Wholesale-distribution can be about nothing more than buying and selling, if that's all you make it to be. And if that's all you make it to be, then the only competitive edge you can possibly offer is the lowest price for anything your customers may want.
That's a tough way to make a living. The real key to success in PHCP distribution is to dominate with value-added services. Radiant heating offers a better chance to do that than the commodities or near-commodities that comprise the bulk of most wholesalers' sales. The radiant marketplace is still wide open, and the technology a bit mysterious to the vast majority of trade customers. That spells opportunity for participating wholesalers to distinguish themselves from mere product peddlers.
With this in mind, I posted an inquiry on Dan Holohan's Web site message board, "The Wall" (www.heatinghelp.com). The site is a favorite hangout of the country's top heating contractors, and I asked them if they could tell me of extraordinary services offered by wholesalers of radiant heating products. What follows are some of their responses.

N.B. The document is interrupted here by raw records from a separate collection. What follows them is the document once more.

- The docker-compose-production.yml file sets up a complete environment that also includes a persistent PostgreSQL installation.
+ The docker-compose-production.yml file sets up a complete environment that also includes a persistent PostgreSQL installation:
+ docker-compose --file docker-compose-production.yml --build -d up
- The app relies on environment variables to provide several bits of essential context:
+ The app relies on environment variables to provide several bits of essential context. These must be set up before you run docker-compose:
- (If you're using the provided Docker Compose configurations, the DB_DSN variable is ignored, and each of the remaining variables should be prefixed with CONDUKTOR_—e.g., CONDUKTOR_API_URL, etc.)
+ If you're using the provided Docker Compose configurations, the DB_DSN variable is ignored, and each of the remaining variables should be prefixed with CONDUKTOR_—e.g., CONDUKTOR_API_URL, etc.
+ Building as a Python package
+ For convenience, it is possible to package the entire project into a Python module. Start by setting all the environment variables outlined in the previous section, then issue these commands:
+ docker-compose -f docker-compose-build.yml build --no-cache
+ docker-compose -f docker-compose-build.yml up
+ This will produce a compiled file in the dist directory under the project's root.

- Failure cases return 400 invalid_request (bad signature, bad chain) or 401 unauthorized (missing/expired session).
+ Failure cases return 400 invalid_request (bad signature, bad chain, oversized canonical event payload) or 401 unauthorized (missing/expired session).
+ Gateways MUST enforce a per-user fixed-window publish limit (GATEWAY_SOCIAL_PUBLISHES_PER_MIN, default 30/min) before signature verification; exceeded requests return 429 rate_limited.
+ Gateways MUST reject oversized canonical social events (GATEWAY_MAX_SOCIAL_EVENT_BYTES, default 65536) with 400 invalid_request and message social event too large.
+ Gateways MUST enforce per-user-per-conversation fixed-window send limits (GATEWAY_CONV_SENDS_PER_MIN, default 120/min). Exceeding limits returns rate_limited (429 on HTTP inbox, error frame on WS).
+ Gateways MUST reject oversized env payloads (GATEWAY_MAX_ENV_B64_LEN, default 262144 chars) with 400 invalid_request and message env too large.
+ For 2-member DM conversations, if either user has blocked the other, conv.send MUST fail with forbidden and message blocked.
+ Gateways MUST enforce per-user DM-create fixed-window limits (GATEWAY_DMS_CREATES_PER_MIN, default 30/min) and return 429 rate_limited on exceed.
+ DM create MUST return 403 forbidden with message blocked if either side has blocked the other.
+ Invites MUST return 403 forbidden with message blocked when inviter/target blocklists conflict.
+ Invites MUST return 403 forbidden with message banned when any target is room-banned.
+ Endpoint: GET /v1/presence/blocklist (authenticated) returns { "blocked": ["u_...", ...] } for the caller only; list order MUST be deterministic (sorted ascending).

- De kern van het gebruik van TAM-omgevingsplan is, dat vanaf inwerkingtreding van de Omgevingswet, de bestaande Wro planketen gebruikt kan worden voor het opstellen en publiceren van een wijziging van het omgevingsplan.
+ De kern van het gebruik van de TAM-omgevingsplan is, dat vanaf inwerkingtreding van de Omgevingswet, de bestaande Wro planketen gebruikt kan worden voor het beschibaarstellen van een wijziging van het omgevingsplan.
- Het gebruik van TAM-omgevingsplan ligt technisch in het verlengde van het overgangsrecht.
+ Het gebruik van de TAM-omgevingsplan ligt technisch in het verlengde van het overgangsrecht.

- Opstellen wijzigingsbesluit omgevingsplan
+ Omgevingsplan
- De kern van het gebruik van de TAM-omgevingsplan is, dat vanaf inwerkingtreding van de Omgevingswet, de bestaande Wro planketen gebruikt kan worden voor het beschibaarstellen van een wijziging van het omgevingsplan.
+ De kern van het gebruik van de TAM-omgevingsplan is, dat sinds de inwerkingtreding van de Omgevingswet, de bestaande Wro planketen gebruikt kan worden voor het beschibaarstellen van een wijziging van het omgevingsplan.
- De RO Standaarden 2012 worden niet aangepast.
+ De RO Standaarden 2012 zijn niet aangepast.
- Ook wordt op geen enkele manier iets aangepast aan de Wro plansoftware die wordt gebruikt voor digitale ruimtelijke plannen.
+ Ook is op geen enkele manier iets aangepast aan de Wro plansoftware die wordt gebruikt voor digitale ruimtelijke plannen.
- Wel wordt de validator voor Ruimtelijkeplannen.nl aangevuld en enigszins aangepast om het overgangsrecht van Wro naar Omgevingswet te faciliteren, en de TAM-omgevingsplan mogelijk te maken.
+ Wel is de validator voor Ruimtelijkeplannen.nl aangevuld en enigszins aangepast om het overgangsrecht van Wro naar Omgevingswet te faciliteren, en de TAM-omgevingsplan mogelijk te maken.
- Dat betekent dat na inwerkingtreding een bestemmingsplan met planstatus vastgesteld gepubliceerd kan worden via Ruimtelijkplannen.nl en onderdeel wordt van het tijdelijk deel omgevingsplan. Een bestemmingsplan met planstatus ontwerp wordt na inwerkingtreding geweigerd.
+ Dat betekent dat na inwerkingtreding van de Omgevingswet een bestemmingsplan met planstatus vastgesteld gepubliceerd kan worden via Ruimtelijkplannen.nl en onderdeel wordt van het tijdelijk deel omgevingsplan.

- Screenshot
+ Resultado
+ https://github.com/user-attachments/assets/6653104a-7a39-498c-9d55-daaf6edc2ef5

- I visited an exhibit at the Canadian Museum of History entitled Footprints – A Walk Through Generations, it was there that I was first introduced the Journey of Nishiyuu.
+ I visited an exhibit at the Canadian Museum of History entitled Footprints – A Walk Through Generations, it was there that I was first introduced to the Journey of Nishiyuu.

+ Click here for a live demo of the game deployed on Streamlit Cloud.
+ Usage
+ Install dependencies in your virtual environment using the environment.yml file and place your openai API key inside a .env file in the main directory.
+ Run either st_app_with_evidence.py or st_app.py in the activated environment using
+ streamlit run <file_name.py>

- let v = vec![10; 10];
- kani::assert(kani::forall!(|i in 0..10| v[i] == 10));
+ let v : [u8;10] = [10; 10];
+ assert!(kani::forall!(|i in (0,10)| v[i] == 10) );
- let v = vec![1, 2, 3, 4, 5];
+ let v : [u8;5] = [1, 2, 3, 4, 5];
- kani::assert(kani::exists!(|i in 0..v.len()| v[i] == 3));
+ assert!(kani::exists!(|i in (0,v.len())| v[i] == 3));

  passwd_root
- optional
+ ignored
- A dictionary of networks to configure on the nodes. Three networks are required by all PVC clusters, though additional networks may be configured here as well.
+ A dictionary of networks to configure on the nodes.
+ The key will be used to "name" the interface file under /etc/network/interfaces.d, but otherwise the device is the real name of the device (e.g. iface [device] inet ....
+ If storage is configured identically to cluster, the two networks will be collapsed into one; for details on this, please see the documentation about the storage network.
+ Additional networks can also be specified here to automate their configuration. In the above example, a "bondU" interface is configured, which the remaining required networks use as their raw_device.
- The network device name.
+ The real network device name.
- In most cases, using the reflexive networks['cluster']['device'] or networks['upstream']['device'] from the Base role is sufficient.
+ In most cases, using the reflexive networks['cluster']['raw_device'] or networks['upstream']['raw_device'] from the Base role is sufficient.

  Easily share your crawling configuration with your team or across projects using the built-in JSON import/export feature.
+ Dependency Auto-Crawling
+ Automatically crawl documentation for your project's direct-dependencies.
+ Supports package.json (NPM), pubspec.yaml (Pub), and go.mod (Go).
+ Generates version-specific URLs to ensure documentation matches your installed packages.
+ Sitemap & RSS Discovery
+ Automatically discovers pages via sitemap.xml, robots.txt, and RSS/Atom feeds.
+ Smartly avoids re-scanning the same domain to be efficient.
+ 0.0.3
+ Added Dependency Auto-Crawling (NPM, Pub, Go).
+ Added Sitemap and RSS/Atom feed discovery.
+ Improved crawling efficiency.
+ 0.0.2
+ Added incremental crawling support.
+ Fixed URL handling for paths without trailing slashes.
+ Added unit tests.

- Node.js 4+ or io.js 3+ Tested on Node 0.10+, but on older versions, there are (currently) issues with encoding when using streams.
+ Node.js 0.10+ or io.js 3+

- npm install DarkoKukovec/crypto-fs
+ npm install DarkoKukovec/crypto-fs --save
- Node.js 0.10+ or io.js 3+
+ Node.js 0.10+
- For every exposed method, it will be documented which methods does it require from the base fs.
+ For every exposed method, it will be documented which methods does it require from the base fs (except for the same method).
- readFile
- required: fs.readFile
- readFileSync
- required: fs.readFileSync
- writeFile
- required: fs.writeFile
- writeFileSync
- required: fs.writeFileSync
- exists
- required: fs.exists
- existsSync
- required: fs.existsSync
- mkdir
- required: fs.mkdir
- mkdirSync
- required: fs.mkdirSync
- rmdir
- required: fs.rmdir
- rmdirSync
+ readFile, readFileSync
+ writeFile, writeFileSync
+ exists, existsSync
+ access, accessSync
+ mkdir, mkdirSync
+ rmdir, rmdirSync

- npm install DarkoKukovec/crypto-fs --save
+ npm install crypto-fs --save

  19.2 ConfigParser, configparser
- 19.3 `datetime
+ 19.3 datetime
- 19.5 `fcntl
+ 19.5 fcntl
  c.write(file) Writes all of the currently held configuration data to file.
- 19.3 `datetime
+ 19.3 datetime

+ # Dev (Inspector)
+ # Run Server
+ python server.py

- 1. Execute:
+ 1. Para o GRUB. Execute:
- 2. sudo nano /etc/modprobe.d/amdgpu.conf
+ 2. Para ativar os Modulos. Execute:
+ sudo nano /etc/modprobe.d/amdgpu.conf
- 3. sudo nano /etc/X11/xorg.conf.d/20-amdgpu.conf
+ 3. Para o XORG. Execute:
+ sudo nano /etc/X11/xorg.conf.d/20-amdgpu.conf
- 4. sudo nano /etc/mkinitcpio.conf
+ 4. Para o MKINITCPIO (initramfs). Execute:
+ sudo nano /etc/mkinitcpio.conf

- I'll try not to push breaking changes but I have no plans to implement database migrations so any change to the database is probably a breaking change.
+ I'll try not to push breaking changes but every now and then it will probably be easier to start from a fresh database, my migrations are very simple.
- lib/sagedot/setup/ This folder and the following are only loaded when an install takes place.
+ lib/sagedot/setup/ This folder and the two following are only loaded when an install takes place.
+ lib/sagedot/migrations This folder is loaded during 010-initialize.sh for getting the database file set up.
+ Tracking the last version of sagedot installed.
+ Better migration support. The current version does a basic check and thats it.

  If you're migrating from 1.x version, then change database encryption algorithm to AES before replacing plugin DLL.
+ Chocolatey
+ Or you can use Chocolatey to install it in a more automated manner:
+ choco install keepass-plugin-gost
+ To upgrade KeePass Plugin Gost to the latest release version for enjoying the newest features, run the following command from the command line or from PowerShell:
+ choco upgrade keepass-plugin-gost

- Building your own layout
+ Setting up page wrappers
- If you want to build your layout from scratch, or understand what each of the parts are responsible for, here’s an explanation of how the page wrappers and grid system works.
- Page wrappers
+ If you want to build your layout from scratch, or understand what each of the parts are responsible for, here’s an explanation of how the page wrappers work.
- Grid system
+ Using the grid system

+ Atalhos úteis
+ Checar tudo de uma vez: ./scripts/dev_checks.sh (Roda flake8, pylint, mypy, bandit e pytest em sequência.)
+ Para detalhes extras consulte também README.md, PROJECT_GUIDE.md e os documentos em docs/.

Glowing Tributes"I work closely with Jeff Riley of Thos. Somerville Co., Chantilly, Va. Jeff is one of a kind in the supply house business. I probably talk to him three times a day. He makes sure all my orders are entered correctly and properly pulled. He keeps me updated on the latest changes in the product lines and even brings samples by my office. He takes the time to get involved in our local trade associations as well as attend national shows such as REX. He even went through Wirsbo's HCT training with me - twice!" reported Dan Foley of Foley Mechanical in Alexandria, Va. He continued:
"When Wirsbo first came out with Quik-Trak and I sold my first job, I asked him to meet my crew on the job. I figured he would give them a few pointers and be on his way. Not Jeff. He had his work clothes on and worked alongside my crew the entire day. I know he has done this for other contractors as well.
"If Somerville happens to be out of a key component that I need to do a job, Jeff does not blame his purchasing department; he ships the part to me overnight and picks up the shipping charge. On many occasions, he has driven over an hour to Somerville's central distribution facility to pick up materials I need and personally deliver them to my jobsite by 6:30 a.m. In order to do this, he had to wake up at 3:30 a.m. and leave his house by 4 a.m.
"Jeff is willing to stock or special order any oddball radiant or hydronic specialty I need. I have never heard Jeff say, 'I can't' or 'I won't,'" said Foley.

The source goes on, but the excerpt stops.